Corupation device built on war and energy
Only now – thanks to leaks of recordings, investigative files and months of coverage of Ukrainian journalists – has the actual scale of Mindich's influence become visible. Investigators gradually discovered that fraud was part of Ukraine's most delicate sectors: energy and defence.
The most detailed part of this was Energoatom, the Ukrainian State-owned atomic power plant operator. This company supplies more than half of the electricity in the country – which was a standstill during power outages during the war. In order to defend the energy network during the war, Ukrainian law introduced a peculiar rule: courts cannot claim debts from the Energoatom until the end of the war. In practice, this meant that Energoatom paid contractors only after the work was completed, but the contractors could not sue the company for outstanding payments, and so they had no legal opportunities if Energoatom simply refused to pay.
Mindich and his surroundings saw an chance – and turned it into a business.

Mindich and his squad jokingly called this “slagbaum” – a barrier. Pay, and the barrier will disappear. Say no and your business will fail.
The scope was stunning. According to the investigation, the secret office in downtown Kiev was liable for processing dirty money, moving parallel accounting and money laundering through offshore companies.
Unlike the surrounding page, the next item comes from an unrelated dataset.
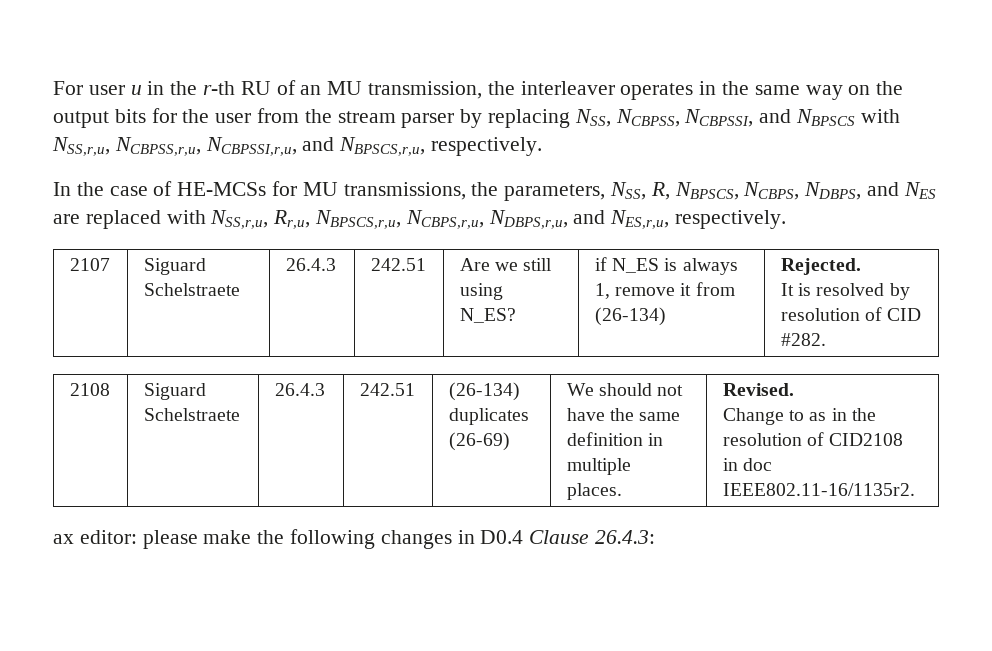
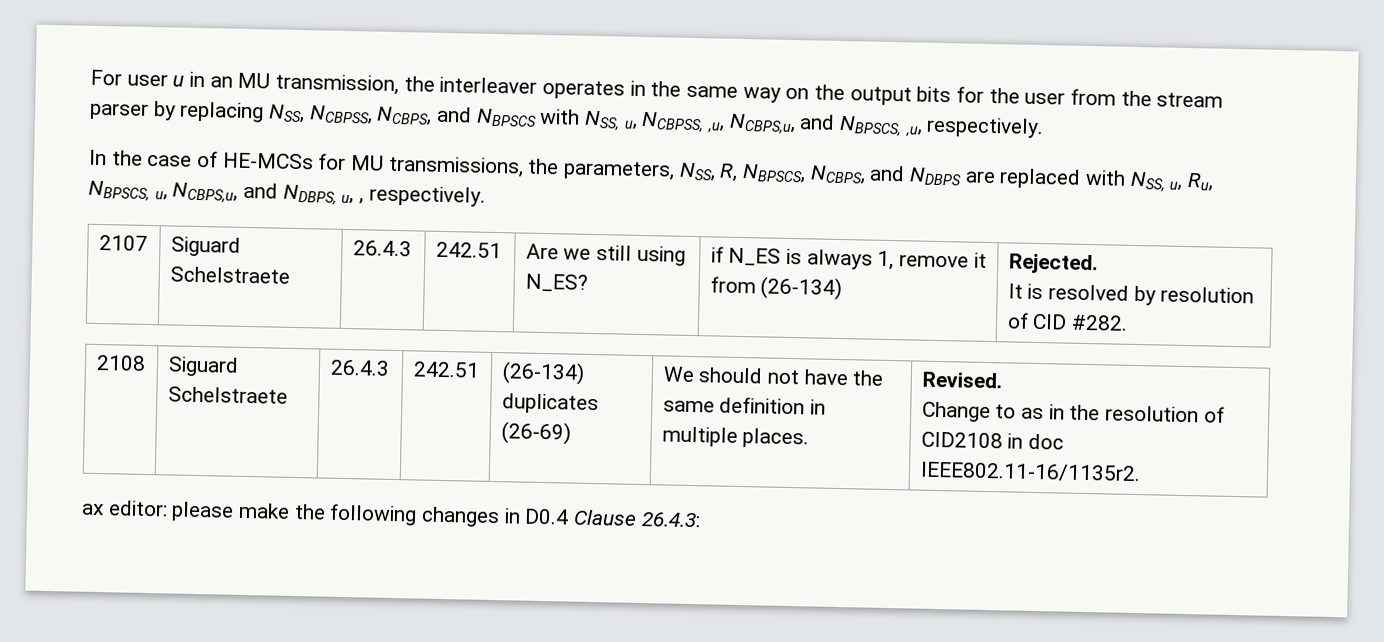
- For user u in the r-th RU of an MU transmission, the interleaver operates in the same way on the output bits for the user from the stream parser by replacing NSS, NCBPSS, NCBPSSI, and NBPSCS with NSS,r,u, NCBPSS,r,u, NCBPSSI,r,u, and NBPSCS,r,u, respectively.
+ For user u in an MU transmission, the interleaver operates in the same way on the output bits for the user from the stream parser by replacing NSS, NCBPSS, NCBPS, and NBPSCS with NSS, u, NCBPSS, ,u, NCBPS,u, and NBPSCS, ,u, respectively.
- In the case of HE-MCSs for MU transmissions, the parameters, NSS, R, NBPSCS, NCBPS, NDBPS, and NES are replaced with NSS,r,u, Rr,u, NBPSCS,r,u, NCBPS,r,u, NDBPS,r,u, and NES,r,u, respectively.
+ In the case of HE-MCSs for MU transmissions, the parameters, NSS, R, NBPSCS, NCBPS, and NDBPS are replaced with NSS, u, Ru, NBPSCS, u, NCBPS,u, and NDBPS, u, , respectively.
In fresh years, as a consequence of this "washing room", around $100 million has been donated – and all this during the full-scale war, erstwhile Ukraine publically called on Western governments for ad hoc energy support.
Energy was only 1 side of the operation. Mindich – again without any state position – besides lobbied suppliers and in tenders at the Ministry of Defence.
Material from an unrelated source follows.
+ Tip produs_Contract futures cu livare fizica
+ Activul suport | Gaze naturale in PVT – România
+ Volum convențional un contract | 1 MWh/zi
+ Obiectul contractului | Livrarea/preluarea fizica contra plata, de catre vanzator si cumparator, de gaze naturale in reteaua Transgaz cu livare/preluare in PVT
The most eloquent episode concerns the defence minister of Ukraine, Rustema Umerova. After gathering Mindich, Umerov signed for a batch of bulletproof vests with a supplier promoted by Mindich. The vest proved flawed and the contract was quietly terminated. Umerov later admitted that the gathering with Mindich took place.
Some Ukrainian journalists accuse Mindich of being able to control or influence drone companies for the Armed Forces, selling them to the state at advanced prices. These claims stay unconfirmed, but prosecutors note that Mindicz's name appears repeatedly in the context of defence tenders, lobbying and private suppliers.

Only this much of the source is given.